An exact transcription of every record is needed.

(Dataset records)
BEGIN

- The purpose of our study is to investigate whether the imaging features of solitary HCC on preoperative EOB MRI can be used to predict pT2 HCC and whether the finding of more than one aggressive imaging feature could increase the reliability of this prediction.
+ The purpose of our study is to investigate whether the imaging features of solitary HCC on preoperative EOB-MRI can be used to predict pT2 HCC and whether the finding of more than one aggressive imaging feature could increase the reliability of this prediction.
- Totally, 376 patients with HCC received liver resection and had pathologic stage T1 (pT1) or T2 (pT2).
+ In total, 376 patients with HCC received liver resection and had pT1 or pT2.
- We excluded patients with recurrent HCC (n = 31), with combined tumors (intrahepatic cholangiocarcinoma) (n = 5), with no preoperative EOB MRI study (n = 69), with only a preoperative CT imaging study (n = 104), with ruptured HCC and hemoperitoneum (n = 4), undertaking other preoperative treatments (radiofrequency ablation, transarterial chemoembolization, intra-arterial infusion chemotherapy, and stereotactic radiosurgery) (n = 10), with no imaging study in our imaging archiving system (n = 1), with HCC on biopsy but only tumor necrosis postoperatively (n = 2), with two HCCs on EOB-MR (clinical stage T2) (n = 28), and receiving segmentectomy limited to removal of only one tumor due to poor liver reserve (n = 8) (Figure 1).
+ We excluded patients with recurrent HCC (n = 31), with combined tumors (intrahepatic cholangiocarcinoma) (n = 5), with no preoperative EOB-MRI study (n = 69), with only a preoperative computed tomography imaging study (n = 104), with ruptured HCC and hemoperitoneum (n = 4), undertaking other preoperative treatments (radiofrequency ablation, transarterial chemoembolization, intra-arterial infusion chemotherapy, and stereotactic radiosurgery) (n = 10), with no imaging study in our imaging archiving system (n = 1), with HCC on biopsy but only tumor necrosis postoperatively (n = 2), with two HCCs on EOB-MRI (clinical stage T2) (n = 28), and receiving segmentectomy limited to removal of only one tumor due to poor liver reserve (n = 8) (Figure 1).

END

(Completed exercise)
- The purpose of our study is to investigate whether the imaging features of solitary HCC on preoperative EOB MRI can be used to predict pT2 HCC and whether the finding of more than one aggressive imaging feature could increase the reliability of this prediction.
+ The purpose of our study is to investigate whether the imaging features of solitary HCC on preoperative EOB-MRI can be used to predict pT2 HCC and whether the finding of more than one aggressive imaging feature could increase the reliability of this prediction.
- Totally, 376 patients with HCC received liver resection and had pathologic stage T1 (pT1) or T2 (pT2).
+ In total, 376 patients with HCC received liver resection and had pT1 or pT2.
- We excluded patients with recurrent HCC (n = 31), with combined tumors (intrahepatic cholangiocarcinoma) (n = 5), with no preoperative EOB MRI study (n = 69), with only a preoperative CT imaging study (n = 104), with ruptured HCC and hemoperitoneum (n = 4), undertaking other preoperative treatments (radiofrequency ablation, transarterial chemoembolization, intra-arterial infusion chemotherapy, and stereotactic radiosurgery) (n = 10), with no imaging study in our imaging archiving system (n = 1), with HCC on biopsy but only tumor necrosis postoperatively (n = 2), with two HCCs on EOB-MR (clinical stage T2) (n = 28), and receiving segmentectomy limited to removal of only one tumor due to poor liver reserve (n = 8) (Figure 1).
+ We excluded patients with recurrent HCC (n = 31), with combined tumors (intrahepatic cholangiocarcinoma) (n = 5), with no preoperative EOB-MRI study (n = 69), with only a preoperative computed tomography imaging study (n = 104), with ruptured HCC and hemoperitoneum (n = 4), undertaking other preoperative treatments (radiofrequency ablation, transarterial chemoembolization, intra-arterial infusion chemotherapy, and stereotactic radiosurgery) (n = 10), with no imaging study in our imaging archiving system (n = 1), with HCC on biopsy but only tumor necrosis postoperatively (n = 2), with two HCCs on EOB-MRI (clinical stage T2) (n = 28), and receiving segmentectomy limited to removal of only one tumor due to poor liver reserve (n = 8) (Figure 1).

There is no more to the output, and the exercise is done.